:: Data extracts

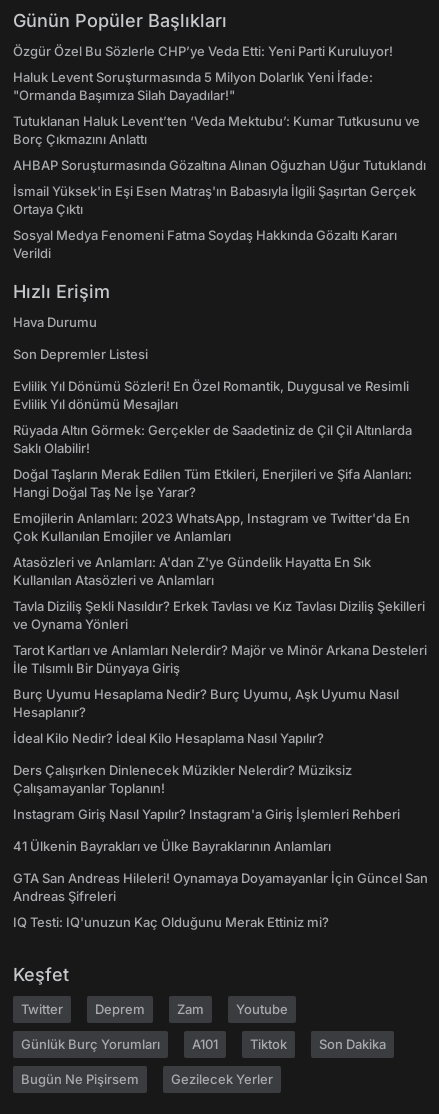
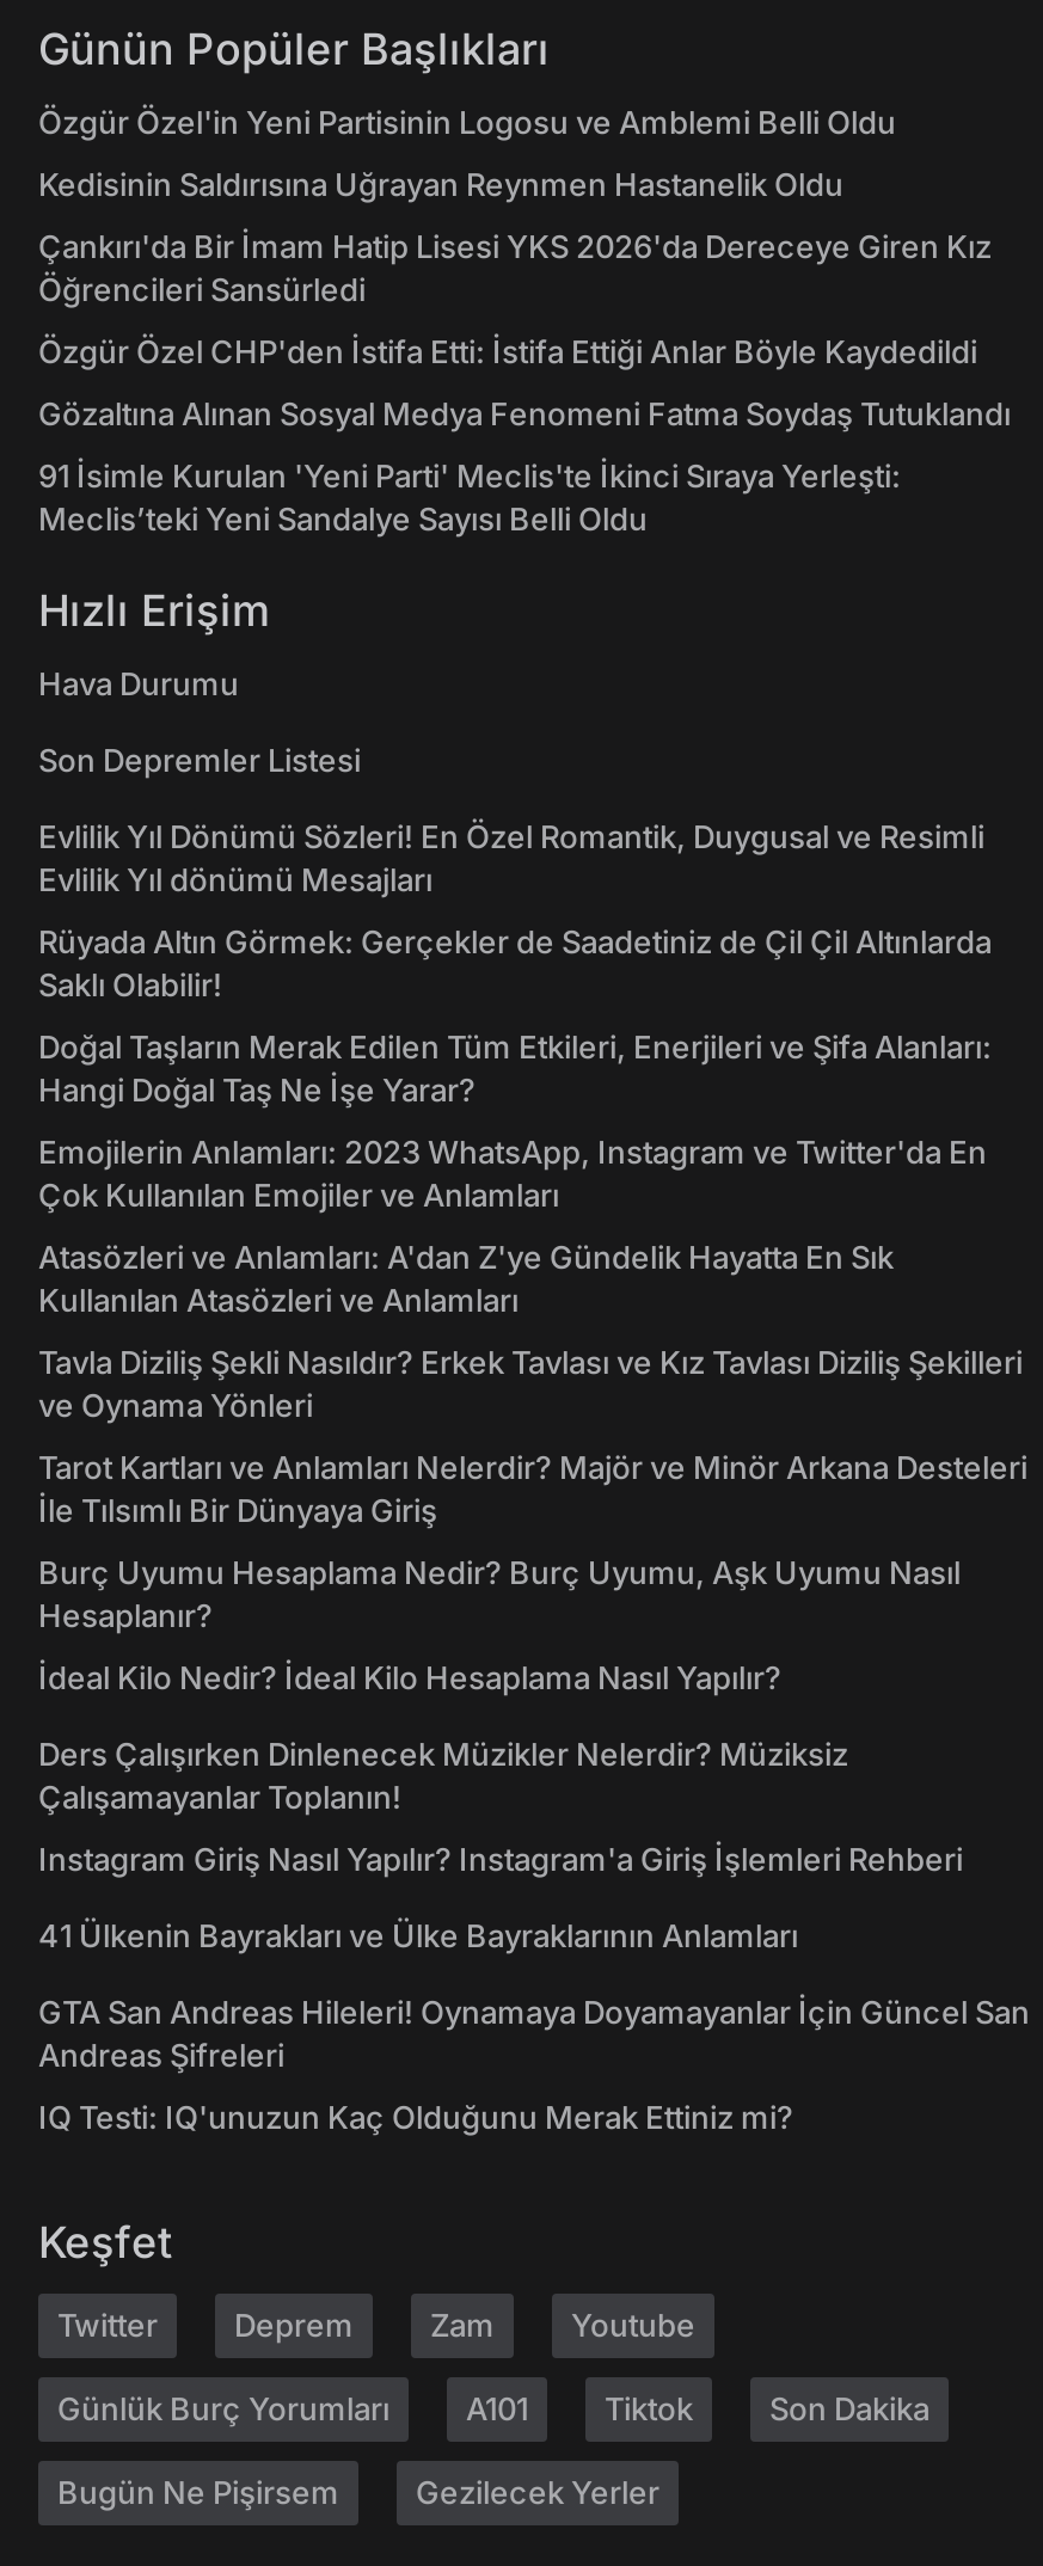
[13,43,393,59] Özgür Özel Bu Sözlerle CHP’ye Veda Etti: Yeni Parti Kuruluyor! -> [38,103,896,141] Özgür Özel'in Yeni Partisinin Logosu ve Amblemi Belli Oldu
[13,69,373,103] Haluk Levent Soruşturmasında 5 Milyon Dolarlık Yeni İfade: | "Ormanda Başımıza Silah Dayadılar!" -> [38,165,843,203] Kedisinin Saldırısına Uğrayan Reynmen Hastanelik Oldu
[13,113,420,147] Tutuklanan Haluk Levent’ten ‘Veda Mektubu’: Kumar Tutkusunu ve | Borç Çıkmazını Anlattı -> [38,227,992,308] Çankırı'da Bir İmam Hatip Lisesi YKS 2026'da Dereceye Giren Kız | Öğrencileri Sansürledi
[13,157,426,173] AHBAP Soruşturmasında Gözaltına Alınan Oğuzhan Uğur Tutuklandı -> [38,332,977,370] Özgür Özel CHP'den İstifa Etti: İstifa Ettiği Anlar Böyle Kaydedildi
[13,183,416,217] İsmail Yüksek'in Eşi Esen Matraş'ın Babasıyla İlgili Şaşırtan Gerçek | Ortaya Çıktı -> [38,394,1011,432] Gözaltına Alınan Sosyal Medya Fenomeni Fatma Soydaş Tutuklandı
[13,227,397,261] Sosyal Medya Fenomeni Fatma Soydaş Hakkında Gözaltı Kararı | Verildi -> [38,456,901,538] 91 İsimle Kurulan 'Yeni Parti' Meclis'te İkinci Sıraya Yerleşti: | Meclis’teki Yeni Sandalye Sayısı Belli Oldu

::::
:: Data extracts

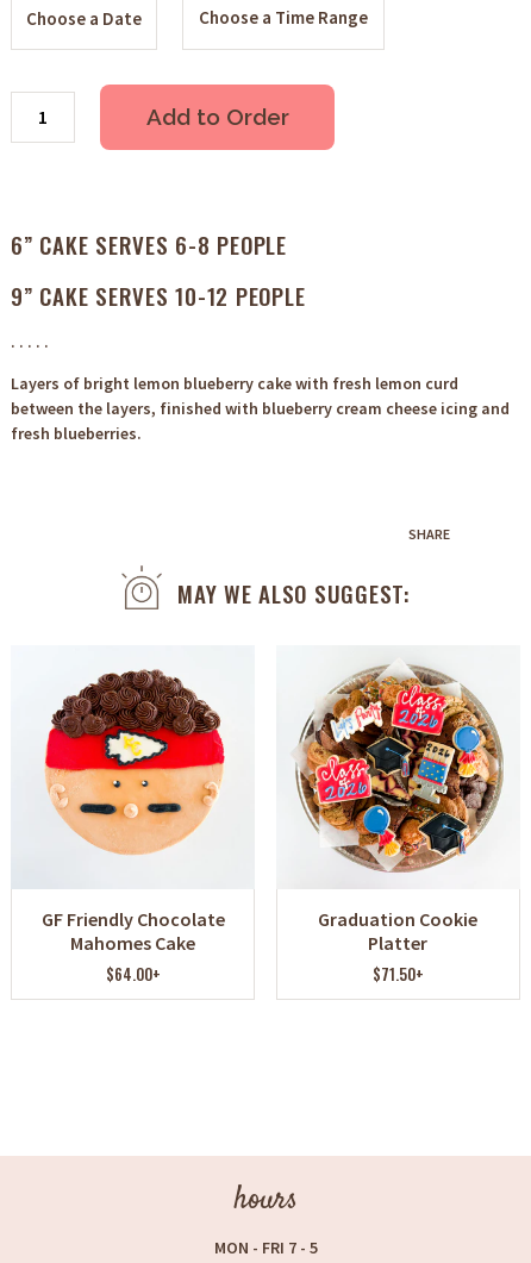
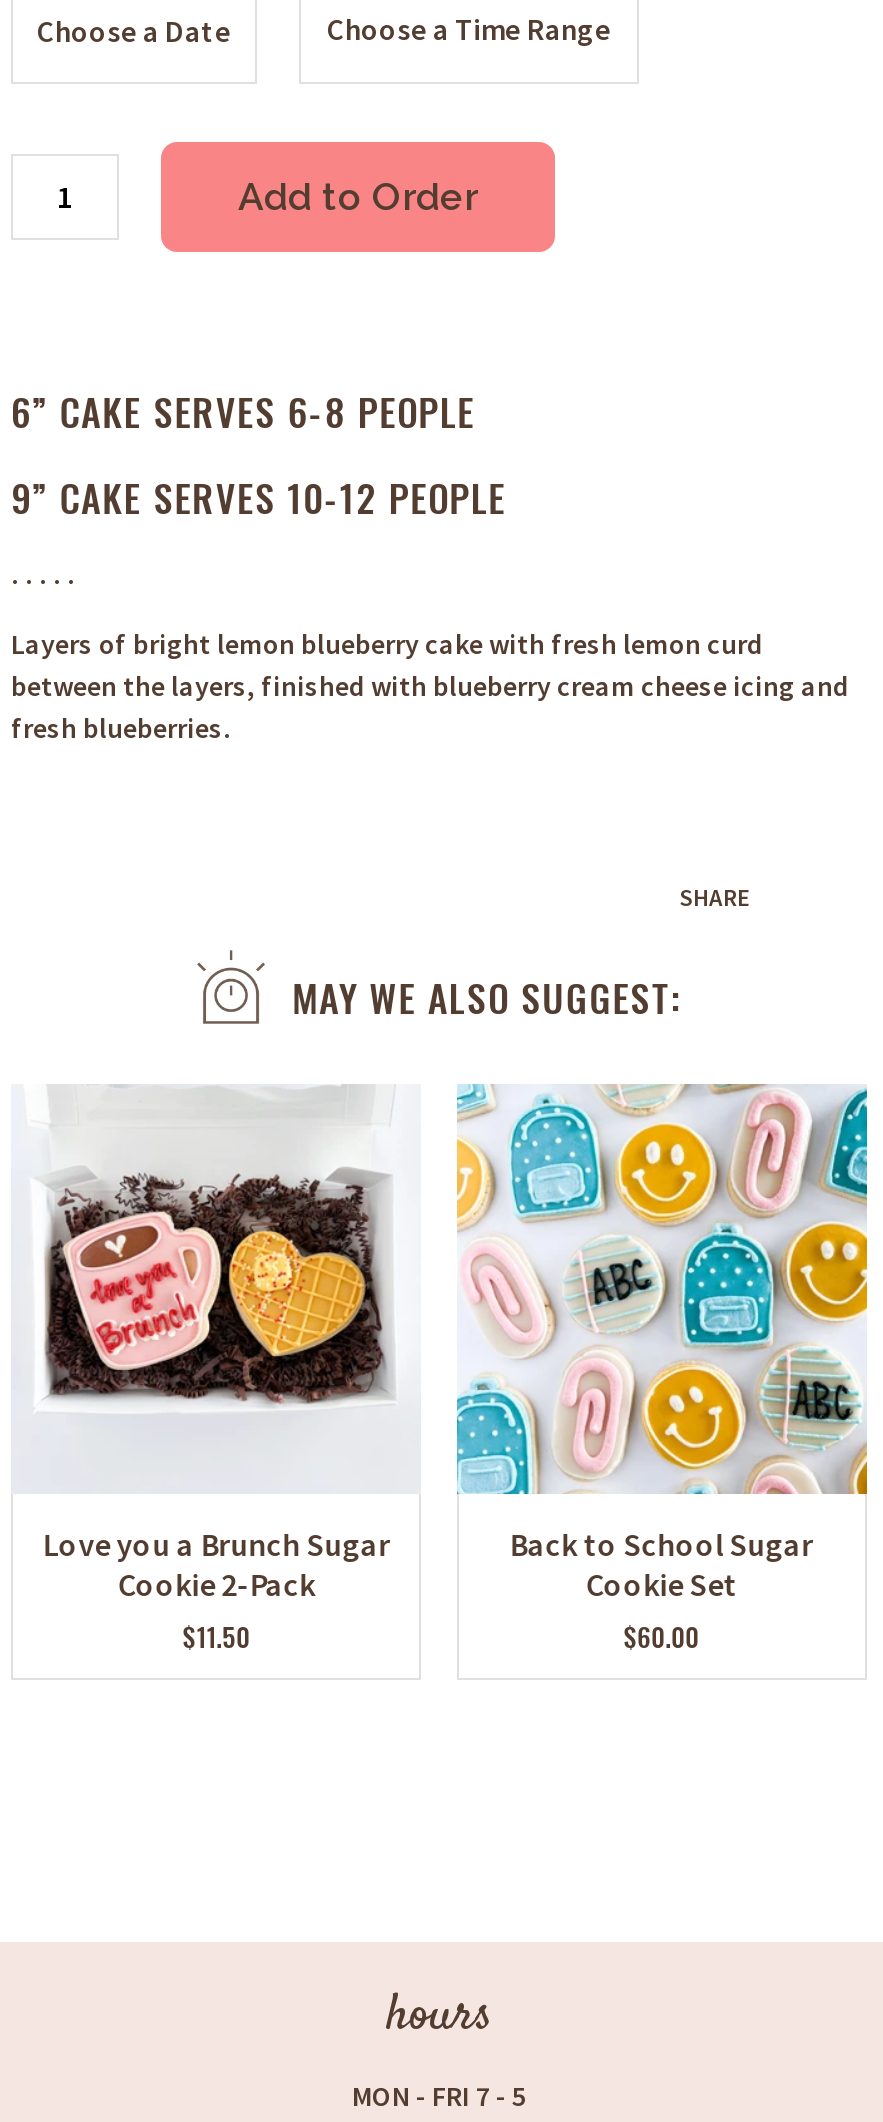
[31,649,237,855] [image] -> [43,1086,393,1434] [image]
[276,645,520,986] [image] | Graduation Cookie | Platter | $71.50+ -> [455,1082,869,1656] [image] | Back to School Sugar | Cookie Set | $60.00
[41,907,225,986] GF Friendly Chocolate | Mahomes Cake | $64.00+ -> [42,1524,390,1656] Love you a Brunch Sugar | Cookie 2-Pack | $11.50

::::

Exercise: From the preceding material, count every line that contains the word "Alınan". Reply with the number only.

Solution to the problem: 2